#### Task to complete:
Set down again exactly the lines of the listing below that fall between the line holding "(1103, 547) none" and the line holding "[683,612,758,632] 管理工具 ->", inclusive.

#### Exercise material:
__________
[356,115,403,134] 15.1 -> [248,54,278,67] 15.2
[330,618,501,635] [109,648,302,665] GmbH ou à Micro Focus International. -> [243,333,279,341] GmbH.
__________
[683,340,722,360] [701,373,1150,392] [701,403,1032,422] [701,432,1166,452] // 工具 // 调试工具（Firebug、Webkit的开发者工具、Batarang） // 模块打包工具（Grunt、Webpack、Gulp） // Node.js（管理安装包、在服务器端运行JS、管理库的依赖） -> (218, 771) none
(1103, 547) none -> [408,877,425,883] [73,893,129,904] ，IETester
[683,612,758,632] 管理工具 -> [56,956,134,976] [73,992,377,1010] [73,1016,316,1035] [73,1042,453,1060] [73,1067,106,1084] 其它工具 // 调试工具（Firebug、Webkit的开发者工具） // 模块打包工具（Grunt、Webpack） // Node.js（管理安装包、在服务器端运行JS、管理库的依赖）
__________
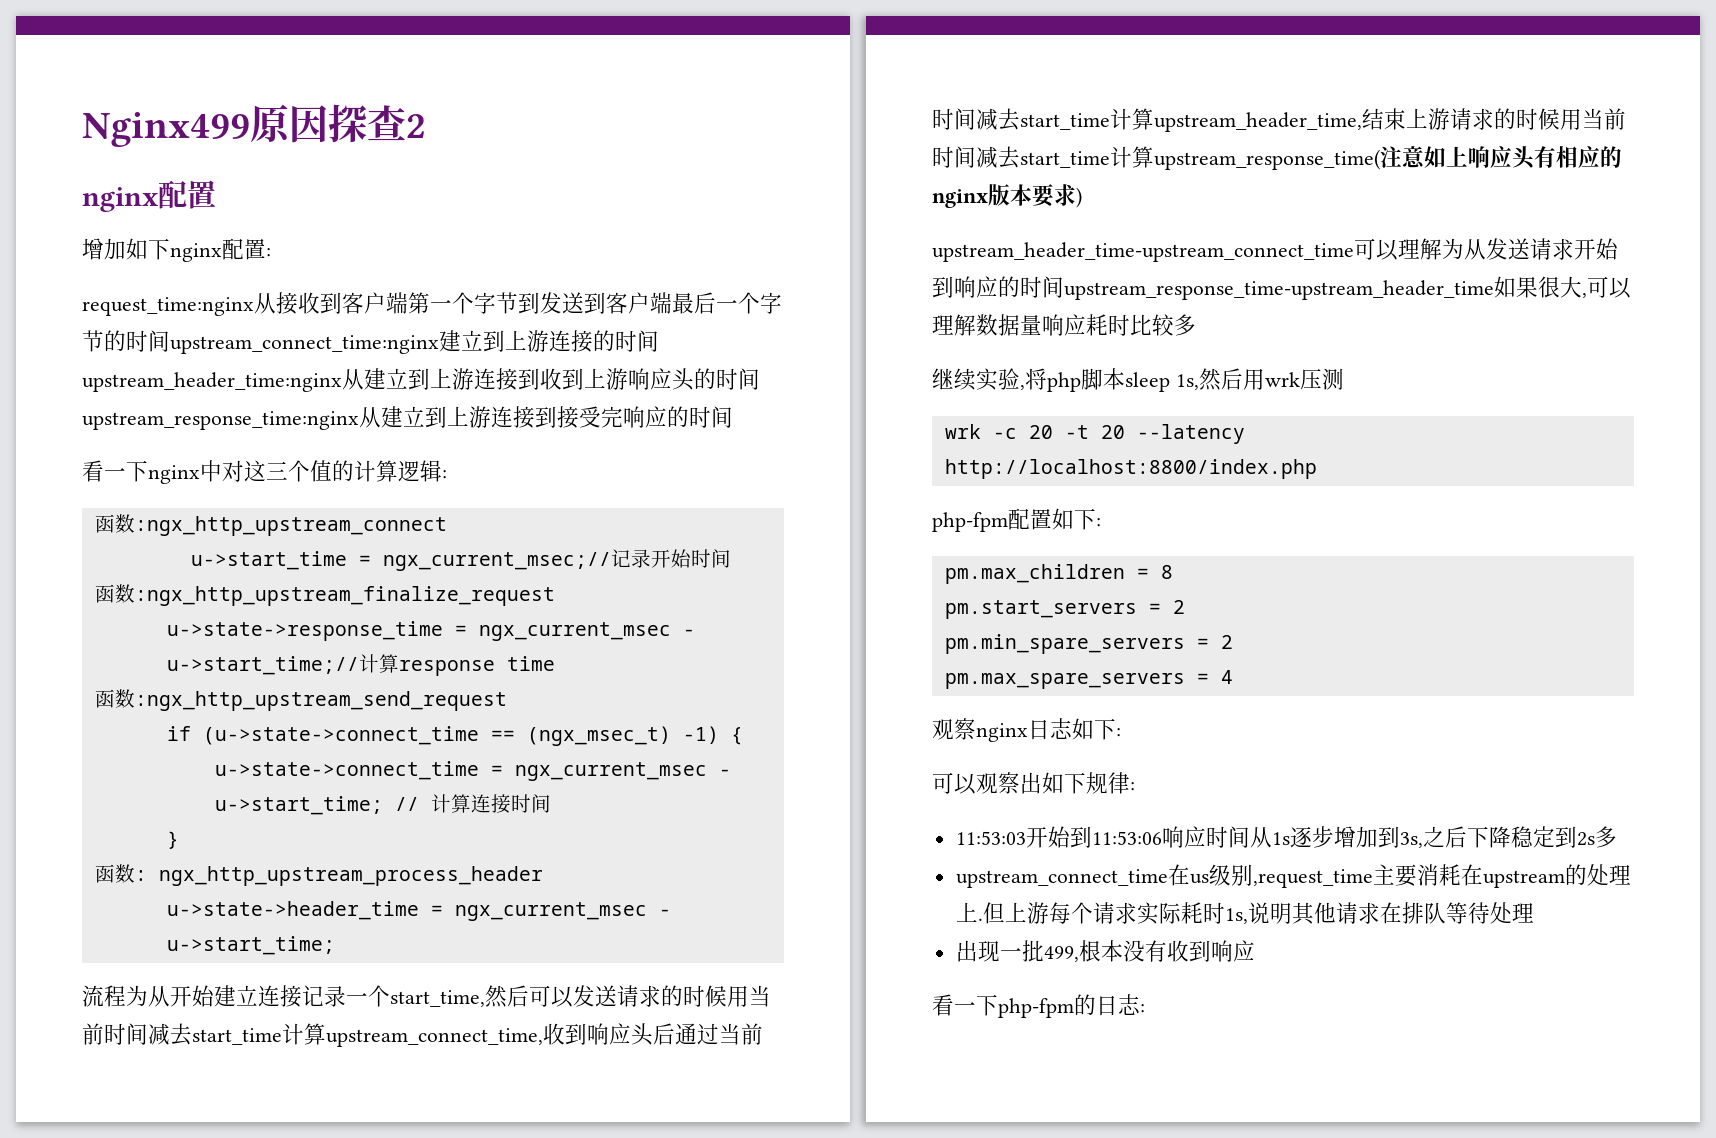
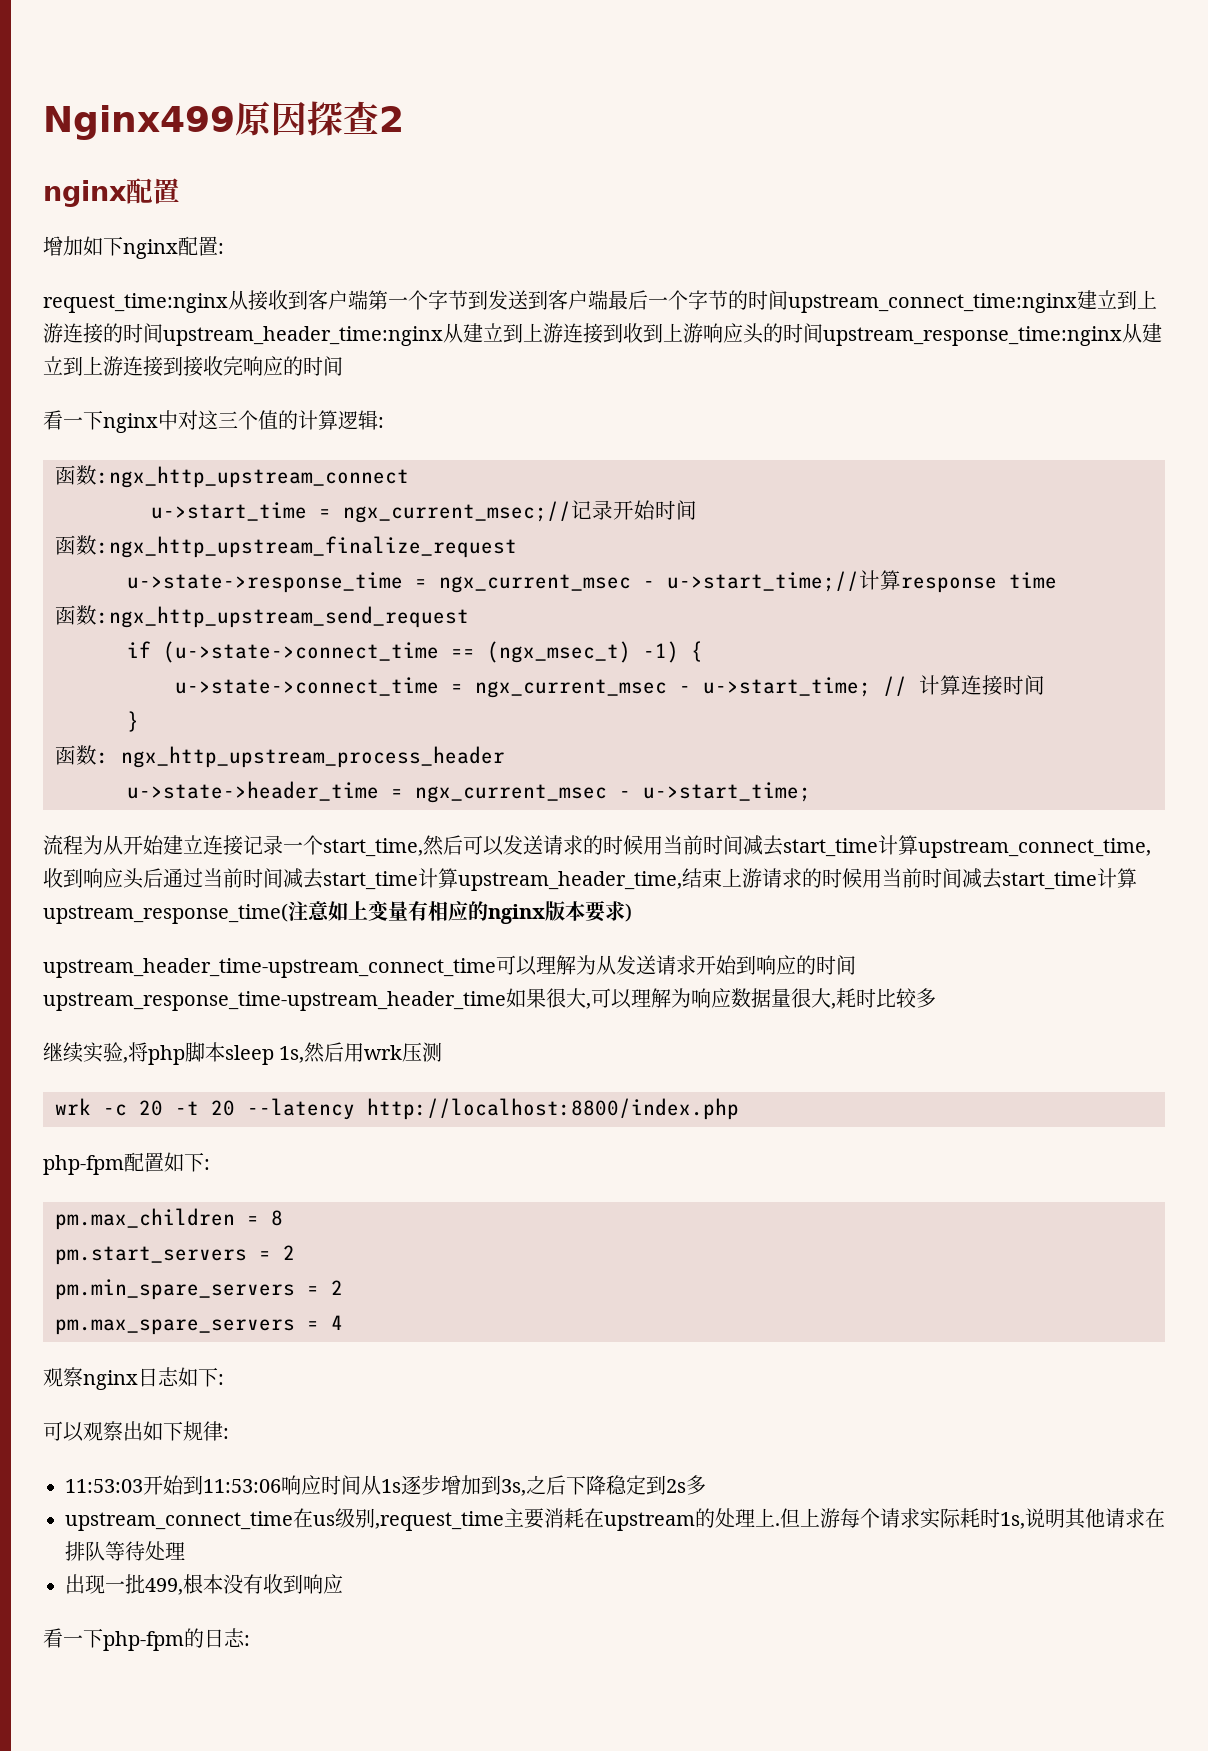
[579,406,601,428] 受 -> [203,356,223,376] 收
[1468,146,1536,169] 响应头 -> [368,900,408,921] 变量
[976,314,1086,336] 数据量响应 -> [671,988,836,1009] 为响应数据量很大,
__________
#### Expected output:
(1103, 547) none -> [408,877,425,883] [73,893,129,904] ，IETester
[683,612,758,632] 管理工具 -> [56,956,134,976] [73,992,377,1010] [73,1016,316,1035] [73,1042,453,1060] [73,1067,106,1084] 其它工具 // 调试工具（Firebug、Webkit的开发者工具） // 模块打包工具（Grunt、Webpack） // Node.js（管理安装包、在服务器端运行JS、管理库的依赖）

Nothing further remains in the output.